[Saved entries]
== == ==
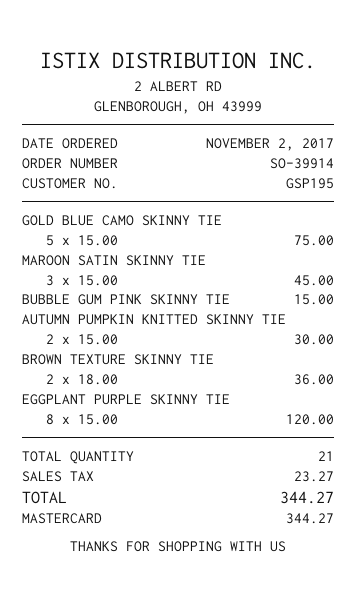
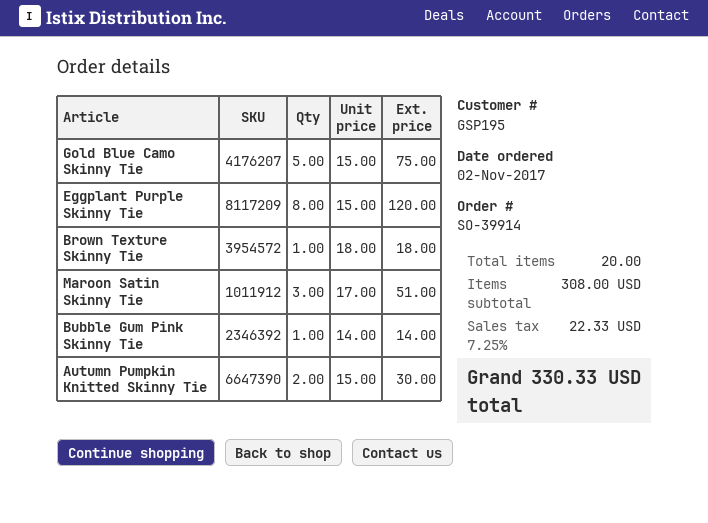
MAROON SATIN SKINNY TIE: 3 x 15.00 = 45.00 -> 3 x 17.00 = 51.00
BUBBLE GUM PINK SKINNY TIE: 1 x 15.00 = 15.00 -> 1 x 14.00 = 14.00
BROWN TEXTURE SKINNY TIE: 2 x 18.00 = 36.00 -> 1 x 18.00 = 18.00
total quantity: 21 -> 20
tax: 23.27 -> 22.33
total: 344.27 -> 330.33

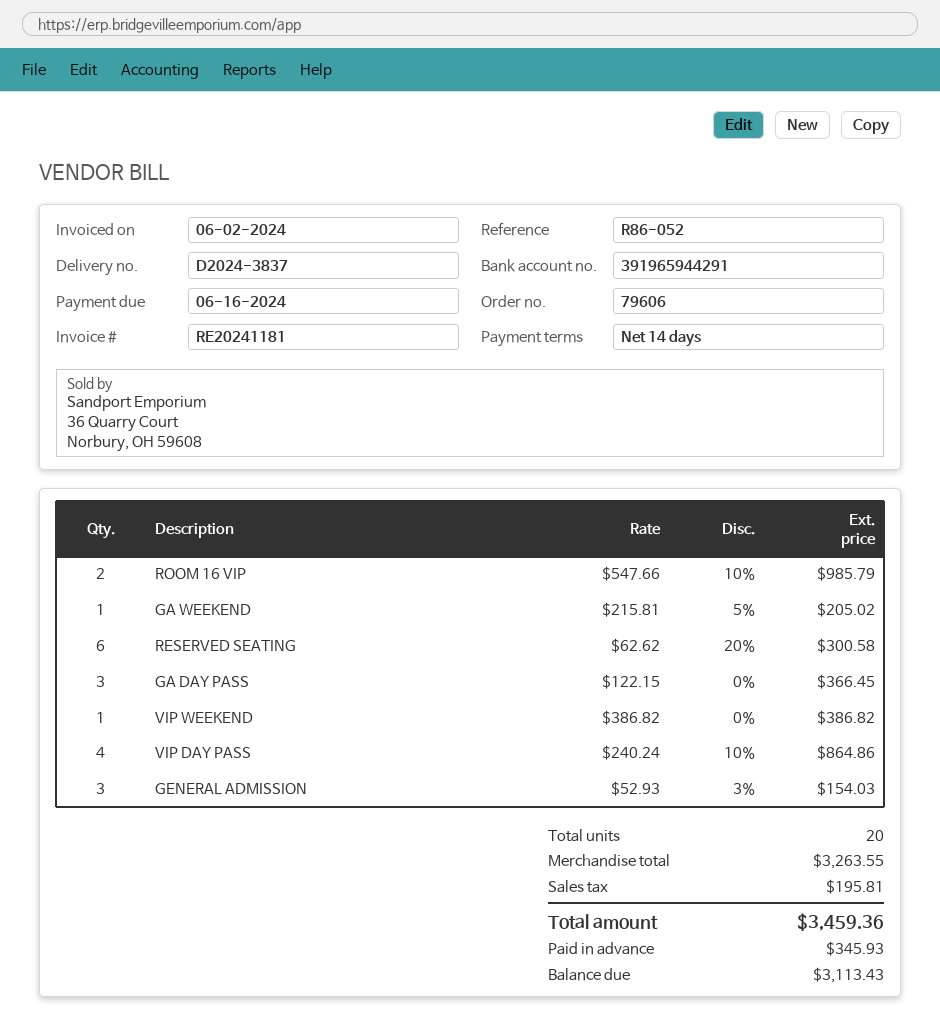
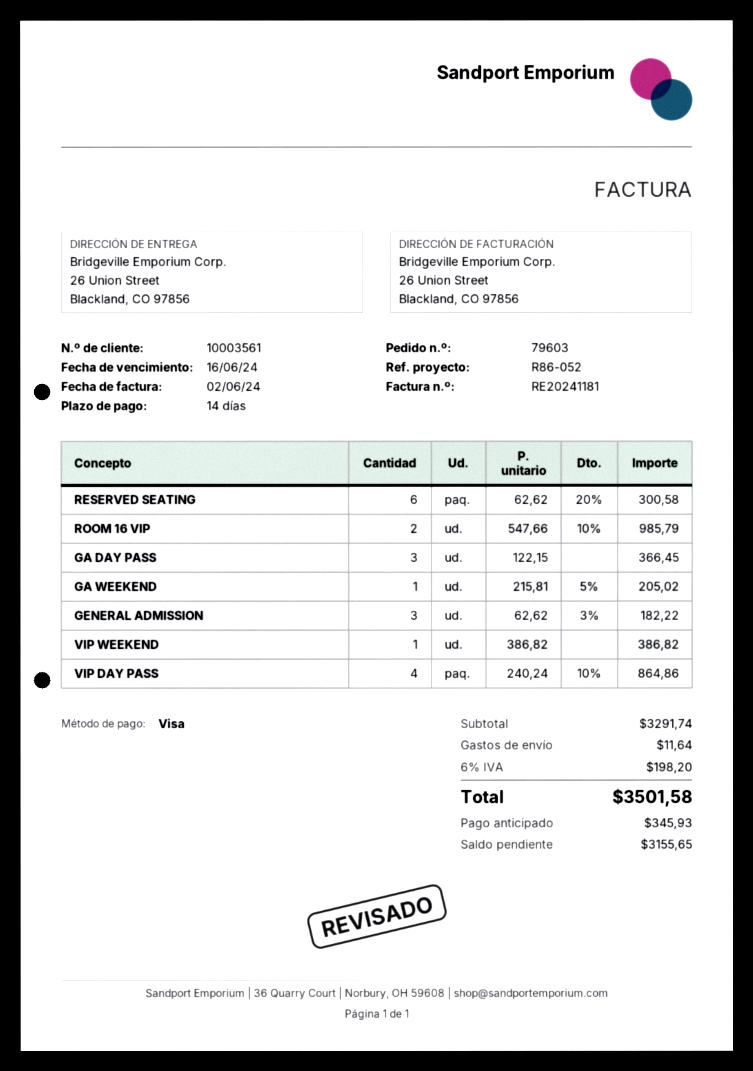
order number: 79606 -> 79603
GENERAL ADMISSION: 3 x 52.93 - 3% = 154.03 -> 3 x 62.62 - 3% = 182.22
subtotal: 3263.55 -> 3291.74
shipping: none -> 11.64
tax: 195.81 -> 198.20
total: 3459.36 -> 3501.58
balance: 3113.43 -> 3155.65

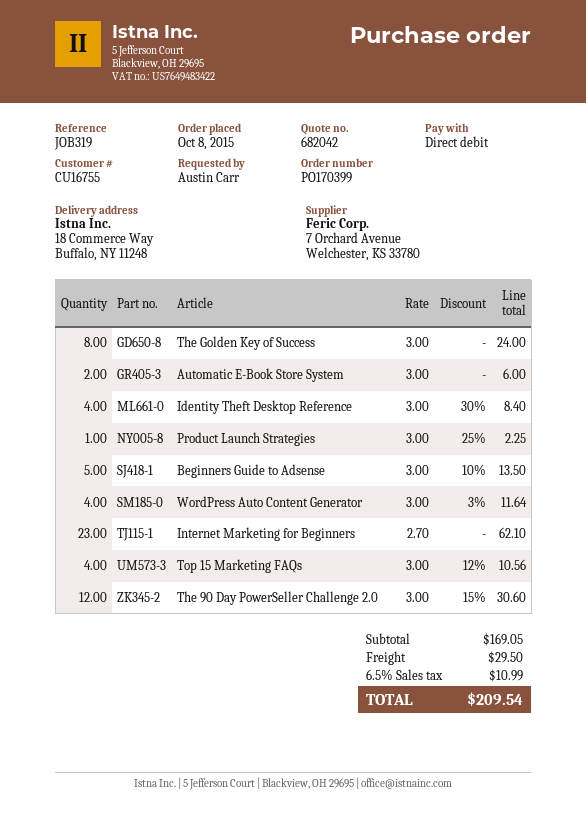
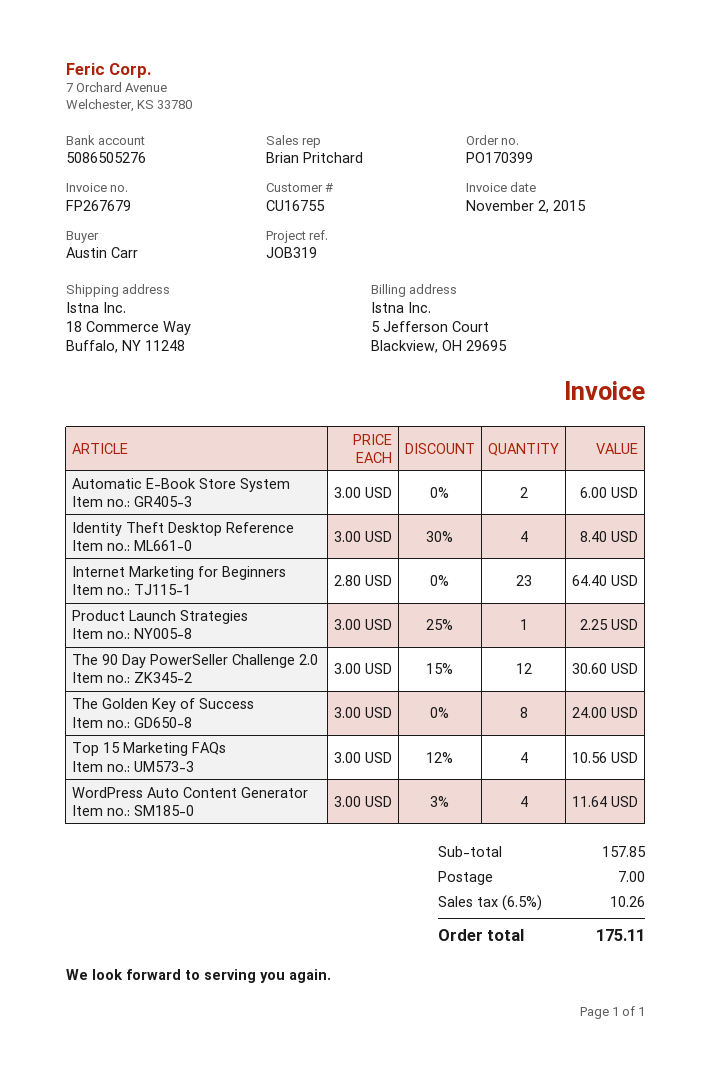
Beginners Guide to Adsense: 5 x 3.00 - 10% = 13.50 -> none
Internet Marketing for Beginners: 23 x 2.70 = 62.10 -> 23 x 2.80 = 64.40
subtotal: 169.05 -> 157.85
shipping: 29.50 -> 7.00
tax: 6.5% = 10.99 -> 6.5% = 10.26
total: 209.54 -> 175.11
== == ==
Once you have found every line above holding the word "subtotal", copy those lines.

subtotal: 3263.55 -> 3291.74
subtotal: 169.05 -> 157.85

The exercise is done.